Our own expectations don’t help. I started dabbling in yoga this summer, after a running injury sidelined me from my sport of choice.

When I lamented to Syd Schulz, a professional mountain biker, that I was terrible at the poses, cringing each time the instructor walked over to my mat for remedial assistance, her response was what did you expect?

“It’s a little insulting to people who have spent years and years of their lives acquiring skills to think that you should have those overnight,” says Ms. Schulz, of Los Alamos, N.M. The 31-year-old cyclist spent last winter learning a type of Nordic skiing, waddling up hills and attempting to improve her form going downhill.

“We expect linear progress,” she says. Years spent working on her cycling have taught her that improvement often comes in halting steps, preceded by long stretches of stagnation or even getting worse.

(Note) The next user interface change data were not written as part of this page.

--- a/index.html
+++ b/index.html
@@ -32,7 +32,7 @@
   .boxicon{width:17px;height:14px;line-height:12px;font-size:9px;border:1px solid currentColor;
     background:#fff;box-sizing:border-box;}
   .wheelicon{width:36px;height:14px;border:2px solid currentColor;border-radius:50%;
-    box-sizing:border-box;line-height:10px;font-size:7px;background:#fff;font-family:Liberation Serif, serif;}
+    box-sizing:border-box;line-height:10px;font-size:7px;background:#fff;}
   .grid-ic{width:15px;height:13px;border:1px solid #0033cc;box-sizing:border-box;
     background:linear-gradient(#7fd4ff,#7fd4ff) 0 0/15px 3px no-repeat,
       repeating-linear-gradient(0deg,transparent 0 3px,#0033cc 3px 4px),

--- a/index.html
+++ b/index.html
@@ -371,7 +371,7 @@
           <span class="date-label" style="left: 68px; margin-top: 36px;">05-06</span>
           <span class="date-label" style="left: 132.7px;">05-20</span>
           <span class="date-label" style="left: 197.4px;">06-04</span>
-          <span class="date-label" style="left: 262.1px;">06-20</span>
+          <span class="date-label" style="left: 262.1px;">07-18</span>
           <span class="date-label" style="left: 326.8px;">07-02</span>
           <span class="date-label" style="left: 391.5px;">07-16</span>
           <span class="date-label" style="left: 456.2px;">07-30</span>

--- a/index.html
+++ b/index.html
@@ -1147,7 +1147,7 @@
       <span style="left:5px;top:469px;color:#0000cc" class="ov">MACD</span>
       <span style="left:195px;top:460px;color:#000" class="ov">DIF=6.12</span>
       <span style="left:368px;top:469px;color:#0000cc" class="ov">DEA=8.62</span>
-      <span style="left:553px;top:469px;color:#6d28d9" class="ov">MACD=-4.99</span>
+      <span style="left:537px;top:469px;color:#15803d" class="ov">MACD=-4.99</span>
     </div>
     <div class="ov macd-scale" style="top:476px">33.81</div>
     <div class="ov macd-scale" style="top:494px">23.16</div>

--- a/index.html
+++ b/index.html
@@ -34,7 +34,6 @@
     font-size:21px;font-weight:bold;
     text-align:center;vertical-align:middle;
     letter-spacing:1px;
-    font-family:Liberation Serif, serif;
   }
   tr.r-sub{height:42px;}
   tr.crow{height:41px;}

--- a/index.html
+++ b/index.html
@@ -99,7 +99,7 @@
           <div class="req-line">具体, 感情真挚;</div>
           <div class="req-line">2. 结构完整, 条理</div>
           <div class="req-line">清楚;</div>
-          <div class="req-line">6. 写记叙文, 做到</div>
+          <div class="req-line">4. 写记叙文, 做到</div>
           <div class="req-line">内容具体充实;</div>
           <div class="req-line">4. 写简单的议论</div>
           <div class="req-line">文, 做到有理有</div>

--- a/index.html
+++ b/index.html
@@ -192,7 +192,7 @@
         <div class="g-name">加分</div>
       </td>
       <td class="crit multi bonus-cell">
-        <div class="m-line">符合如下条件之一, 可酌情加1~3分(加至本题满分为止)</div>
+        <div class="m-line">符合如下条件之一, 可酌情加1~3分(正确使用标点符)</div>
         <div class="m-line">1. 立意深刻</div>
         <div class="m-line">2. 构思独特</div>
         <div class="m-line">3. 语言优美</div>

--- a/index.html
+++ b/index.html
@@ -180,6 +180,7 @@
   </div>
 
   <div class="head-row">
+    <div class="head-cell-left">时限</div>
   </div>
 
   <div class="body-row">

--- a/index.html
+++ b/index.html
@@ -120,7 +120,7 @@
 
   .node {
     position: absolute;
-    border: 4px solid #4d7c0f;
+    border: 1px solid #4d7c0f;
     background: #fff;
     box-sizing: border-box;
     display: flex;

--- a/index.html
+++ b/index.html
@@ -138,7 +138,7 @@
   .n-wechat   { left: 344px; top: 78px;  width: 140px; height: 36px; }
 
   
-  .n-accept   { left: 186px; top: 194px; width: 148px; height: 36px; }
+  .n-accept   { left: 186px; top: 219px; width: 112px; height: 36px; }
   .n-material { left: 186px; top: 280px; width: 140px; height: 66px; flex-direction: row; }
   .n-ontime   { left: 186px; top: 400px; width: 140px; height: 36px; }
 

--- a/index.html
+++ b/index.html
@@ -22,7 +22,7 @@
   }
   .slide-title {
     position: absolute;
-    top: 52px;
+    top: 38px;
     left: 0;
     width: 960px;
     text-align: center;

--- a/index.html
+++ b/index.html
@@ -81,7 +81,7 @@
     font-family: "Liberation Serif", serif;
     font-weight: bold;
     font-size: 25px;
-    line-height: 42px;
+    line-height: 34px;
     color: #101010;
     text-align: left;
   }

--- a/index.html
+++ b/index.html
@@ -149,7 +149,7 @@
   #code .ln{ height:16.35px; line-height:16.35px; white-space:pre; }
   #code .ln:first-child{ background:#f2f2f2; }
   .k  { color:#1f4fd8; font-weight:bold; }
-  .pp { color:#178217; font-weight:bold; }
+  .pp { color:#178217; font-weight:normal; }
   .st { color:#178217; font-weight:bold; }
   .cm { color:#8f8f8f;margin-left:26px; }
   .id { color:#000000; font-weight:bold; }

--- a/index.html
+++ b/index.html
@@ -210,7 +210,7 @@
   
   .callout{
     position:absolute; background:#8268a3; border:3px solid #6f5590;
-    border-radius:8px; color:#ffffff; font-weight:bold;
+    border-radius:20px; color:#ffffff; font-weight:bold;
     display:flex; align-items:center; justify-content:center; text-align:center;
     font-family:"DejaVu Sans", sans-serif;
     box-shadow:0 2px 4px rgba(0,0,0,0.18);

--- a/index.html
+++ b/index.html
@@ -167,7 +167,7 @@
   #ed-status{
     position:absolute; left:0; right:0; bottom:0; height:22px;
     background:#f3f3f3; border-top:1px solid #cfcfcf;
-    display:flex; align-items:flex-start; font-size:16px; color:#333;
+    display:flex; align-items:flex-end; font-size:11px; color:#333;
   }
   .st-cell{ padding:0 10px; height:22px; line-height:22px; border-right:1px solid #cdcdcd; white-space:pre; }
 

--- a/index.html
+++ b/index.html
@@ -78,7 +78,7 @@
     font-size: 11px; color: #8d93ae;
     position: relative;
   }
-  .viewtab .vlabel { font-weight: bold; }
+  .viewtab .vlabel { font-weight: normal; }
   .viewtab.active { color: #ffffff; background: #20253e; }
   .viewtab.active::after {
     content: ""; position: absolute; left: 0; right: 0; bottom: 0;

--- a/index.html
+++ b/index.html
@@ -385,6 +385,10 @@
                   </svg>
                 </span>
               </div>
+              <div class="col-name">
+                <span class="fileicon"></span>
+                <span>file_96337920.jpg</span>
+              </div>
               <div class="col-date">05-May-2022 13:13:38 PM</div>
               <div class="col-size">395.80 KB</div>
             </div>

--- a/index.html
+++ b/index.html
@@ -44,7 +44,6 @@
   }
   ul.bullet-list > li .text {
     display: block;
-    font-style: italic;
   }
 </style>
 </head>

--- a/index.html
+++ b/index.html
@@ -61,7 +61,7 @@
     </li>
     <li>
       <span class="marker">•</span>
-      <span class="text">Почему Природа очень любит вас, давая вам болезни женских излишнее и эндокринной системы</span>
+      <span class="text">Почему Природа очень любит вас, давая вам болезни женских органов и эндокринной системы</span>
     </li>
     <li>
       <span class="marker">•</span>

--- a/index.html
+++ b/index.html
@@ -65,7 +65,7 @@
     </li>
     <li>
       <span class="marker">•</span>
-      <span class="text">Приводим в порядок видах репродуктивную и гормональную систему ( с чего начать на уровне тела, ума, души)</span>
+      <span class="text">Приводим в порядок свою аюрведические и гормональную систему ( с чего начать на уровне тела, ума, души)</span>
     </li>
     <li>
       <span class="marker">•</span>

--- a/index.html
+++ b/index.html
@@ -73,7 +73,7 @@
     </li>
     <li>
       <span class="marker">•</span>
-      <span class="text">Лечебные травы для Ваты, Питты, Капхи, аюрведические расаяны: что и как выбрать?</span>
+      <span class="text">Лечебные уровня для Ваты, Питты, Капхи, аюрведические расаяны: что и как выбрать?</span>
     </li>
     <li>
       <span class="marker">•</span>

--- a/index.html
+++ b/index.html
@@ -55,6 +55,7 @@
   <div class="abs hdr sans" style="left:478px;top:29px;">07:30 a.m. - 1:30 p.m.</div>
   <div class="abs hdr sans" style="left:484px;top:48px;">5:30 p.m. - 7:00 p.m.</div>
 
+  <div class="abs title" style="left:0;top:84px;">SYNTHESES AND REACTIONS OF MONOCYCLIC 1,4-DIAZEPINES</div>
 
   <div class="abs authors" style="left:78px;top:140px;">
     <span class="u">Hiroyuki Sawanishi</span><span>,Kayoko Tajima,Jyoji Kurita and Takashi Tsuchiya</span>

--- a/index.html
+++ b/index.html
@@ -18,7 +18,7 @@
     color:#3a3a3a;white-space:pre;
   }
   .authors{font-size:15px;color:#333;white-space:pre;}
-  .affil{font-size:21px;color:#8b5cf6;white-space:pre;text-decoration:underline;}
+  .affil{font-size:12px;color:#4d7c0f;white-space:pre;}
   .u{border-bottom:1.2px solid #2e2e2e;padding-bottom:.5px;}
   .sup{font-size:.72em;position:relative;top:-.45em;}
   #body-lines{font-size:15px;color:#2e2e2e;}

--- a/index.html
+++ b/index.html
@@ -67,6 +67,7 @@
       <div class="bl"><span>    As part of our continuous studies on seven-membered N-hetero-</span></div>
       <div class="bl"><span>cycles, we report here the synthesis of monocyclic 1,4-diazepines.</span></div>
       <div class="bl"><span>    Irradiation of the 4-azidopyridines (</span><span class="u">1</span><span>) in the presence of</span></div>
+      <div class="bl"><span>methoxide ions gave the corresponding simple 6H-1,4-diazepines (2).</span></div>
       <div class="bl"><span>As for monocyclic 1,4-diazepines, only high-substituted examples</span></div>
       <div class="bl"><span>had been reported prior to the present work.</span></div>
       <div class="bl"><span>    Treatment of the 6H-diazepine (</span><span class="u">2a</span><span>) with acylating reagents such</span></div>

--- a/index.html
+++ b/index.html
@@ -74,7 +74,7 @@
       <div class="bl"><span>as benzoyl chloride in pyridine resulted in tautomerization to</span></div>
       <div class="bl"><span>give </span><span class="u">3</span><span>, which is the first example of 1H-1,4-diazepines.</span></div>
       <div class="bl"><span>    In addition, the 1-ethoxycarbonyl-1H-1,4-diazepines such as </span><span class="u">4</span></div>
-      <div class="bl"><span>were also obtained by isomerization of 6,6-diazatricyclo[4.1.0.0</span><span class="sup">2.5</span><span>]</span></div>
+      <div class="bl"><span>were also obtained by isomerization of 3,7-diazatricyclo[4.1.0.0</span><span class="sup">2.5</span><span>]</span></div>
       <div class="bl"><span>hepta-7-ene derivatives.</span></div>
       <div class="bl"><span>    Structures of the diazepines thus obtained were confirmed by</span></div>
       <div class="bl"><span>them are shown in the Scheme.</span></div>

For Zachary Bouck, abandoning perfectionism at the skate park means he gets to ride his bike every time he wants.PHOTO: BRANT DASINGER

From the moment Zachary Bouck glimpsed a BMX, or bike motocross, competition on TV as a 14-year-old in North Dakota, he was convinced it was his future.

He spent money from his newspaper-delivery route on a bike designed for BMX tricks and built ramps in his backyard. After high school, he went to Southern California to work and train at a special facility equipped with foam pits and jumps.

He discovered two things. He wasn’t good enough to go pro. Nor was he sure he wanted to.

Professional BMX life was less glorious than he imagined, he says. Hanging out with his heroes, he saw how many struggled with money, drugs and injuries.

“I could tell already it would not have made me happy,” he says.

He left the West Coast, eventually enrolling in college in Colorado and becoming a wealth adviser. These days, the 39-year-old hits local skate parks with his bike, where grinding a handrail, landing a 360—or not—he feels like a little kid, zen, in the moment. The point is just to be there.

“The benefit of not pushing myself every day,” he says, “is that I get to ride every time I want.”